(se siga).Refere-se o
título da excelente crónica de João
André Costa à curiosa estátua énea (vocábulo a condizer com o meu
respeito, embora a designação “bronze” pareça mais imponente), estátua – vejo na
Internet - esculpida por Lagoa
Henriques, e inaugurada numa segunda-feira, 13 de Junho de 1988, em frente
à Brasileira do Chiado, local privilegiado
da intelectualidade portuguesa dos anos da Revista Orpheu e seguintes, onde sobressaiu o génio de Fernando
Pessoa, que Lagoa Henriques apresenta
sentado à mesa de um café, em linhas corporais geometricamente estabelecidas, a
condizer com a extraordinária amplitude de um tal espírito, seara de ideias ou raciocínios,
de uma clareza imaculada, por paradoxal que se apresente na sua extraordinária obra
que culmina com o “Livro do
Desassossego” do heterónimo Bernardo Soares. É deste Livro e de outras fontes, como as do citado historiador José Barreto, que são
transpostos os ditames racistas de um discurso não sofisticado, citado por JAC. Muitos mais dele poderiam ser
citados que o apontam como energicamente avesso ao primitivismo ignaro de tanta
mediocridade andante e falante. Mas é tarefa hercúlea, a escolha de qualquer excerto,
tal a enormidade discursiva de um pensamento alojado entre o real e o
transcendente, e a única coisa a fazer é prostrar-nos de veneração pelo que foi por ele escrito e nos deixa boquiabertos ante tanta subtileza quer lógica quer
paradoxal e tanta corajosa honestidade discursiva.

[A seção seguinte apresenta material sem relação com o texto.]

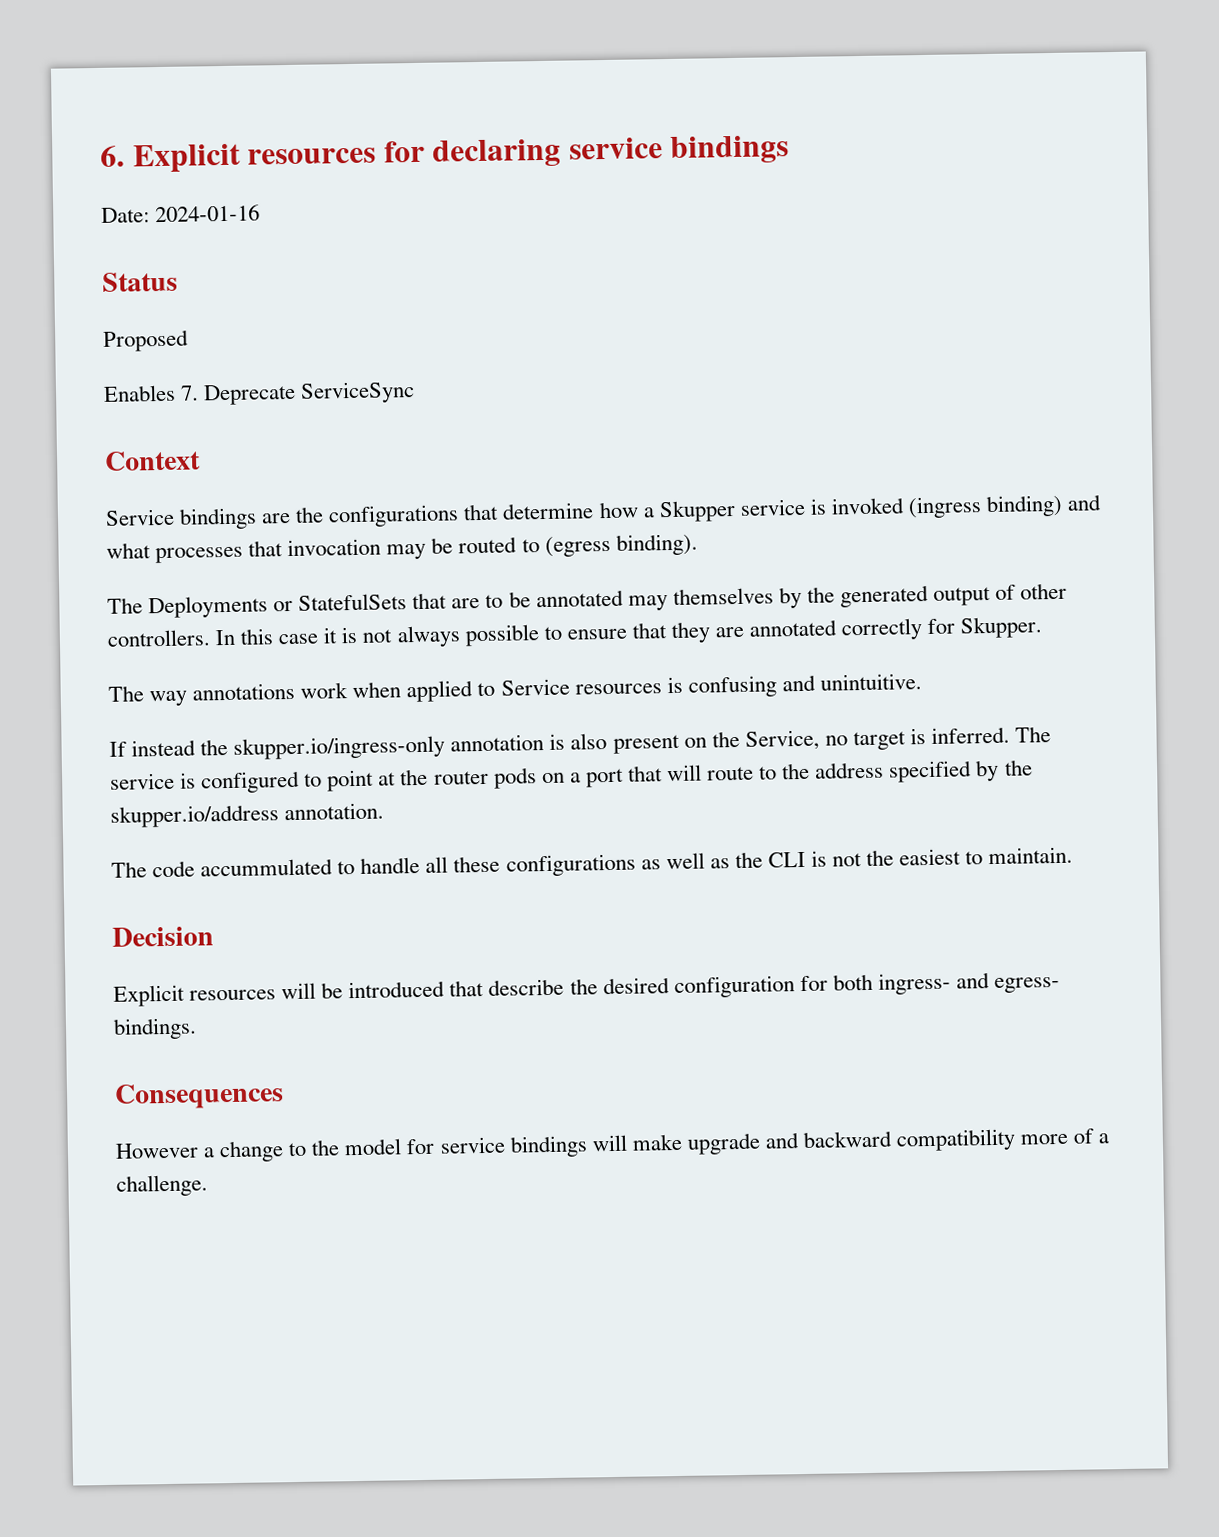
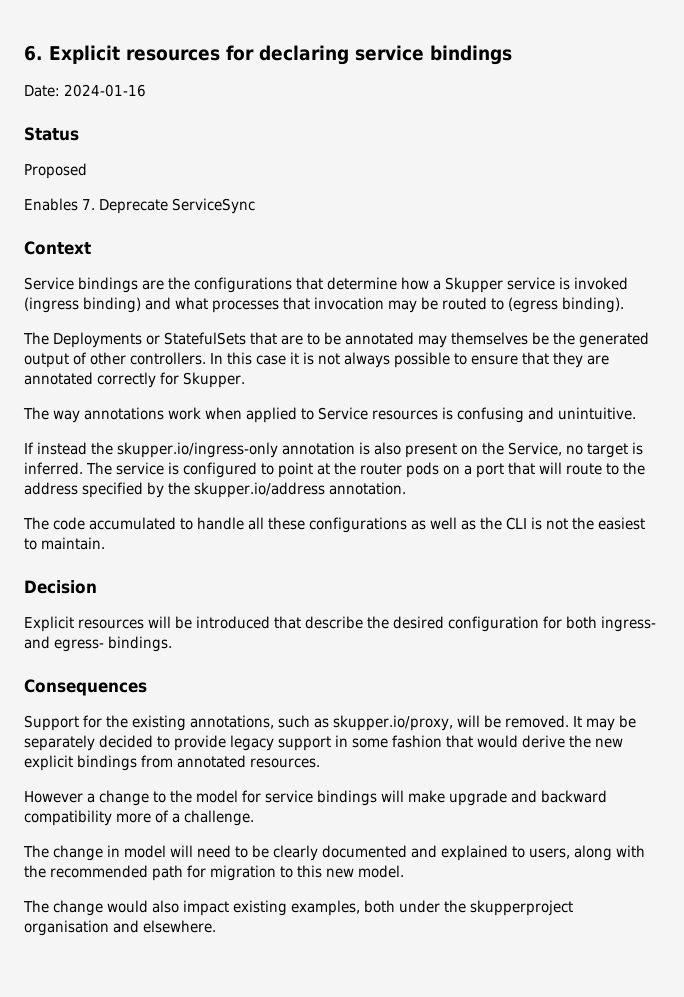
- The Deployments or StatefulSets that are to be annotated may themselves by the generated output of other controllers.
+ The Deployments or StatefulSets that are to be annotated may themselves be the generated output of other controllers.
- The code accummulated to handle all these configurations as well as the CLI is not the easiest to maintain.
+ The code accumulated to handle all these configurations as well as the CLI is not the easiest to maintain.
+ Support for the existing annotations, such as skupper.io/proxy, will be removed. It may be separately decided to provide legacy support in some fashion that would derive the new explicit bindings from annotated resources.
+ The change in model will need to be clearly documented and explained to users, along with the recommended path for migration to this new model.
+ The change would also impact existing examples, both under the skupperproject organisation and elsewhere.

Não o farão, certamente, os que acima de
tudo prezam as detonações selváticas das suas ideologias, fundadas não em
leitura e estudo mas em mascarada de sensibilite, que não é mais do que
frustração. E ódio real, obviamente.
Fernando Pessoa e a estátua que se segue
Foram as frases retiradas de contexto?
É justo acusar Fernando
Pessoa de racismo? Ora, de acordo com o historiador José Barreto, Pessoa
nunca teve publicamente qualquer atitude racista, nem nunca publicou uma linha de
doutrina racista
PÚBLICO, 12 de
Junho de 2020,
Em 2019, as vozes e os gritos
ecoaram, acusando Fernando Pessoa de racismo. A polémica estalou depois da
sugestão do nome de Pessoa para patrono
de um programa de intercâmbio semelhante ao Erasmus entre as Comunidades dos
Países de Língua Portuguesa.
À
data, citavam-se várias frases da sua autoria como a prova irrefutável de uma visão
racista do mundo, as quais
reproduzo em seguida: “um zulu [da África do Sul] ou um landim [de
Moçambique] não representam coisa alguma de útil neste mundo”; “O legítimo é
obrigá-lo, visto que não é gente, a servir os fins da civilização”; “Ninguém
ainda provou, por exemplo, que a abolição da escravatura fosse um bem social”,
questionando de seguida: “Quem nos diz que a escravatura não seja uma lei
natural da vida das sociedades sãs?”; “A escravatura é a lei da vida, e não há
outra lei, porque esta tem que cumprir-se, sem revolta possível. Uns nascem
escravos, e a outros a escravidão é dada”.
Infelizmente,
nos tempos que correm, este texto acaba aqui. Mais ninguém quererá saber sobre
o contexto das frases de Pessoa, a sua origem ou o porquê da sua publicação.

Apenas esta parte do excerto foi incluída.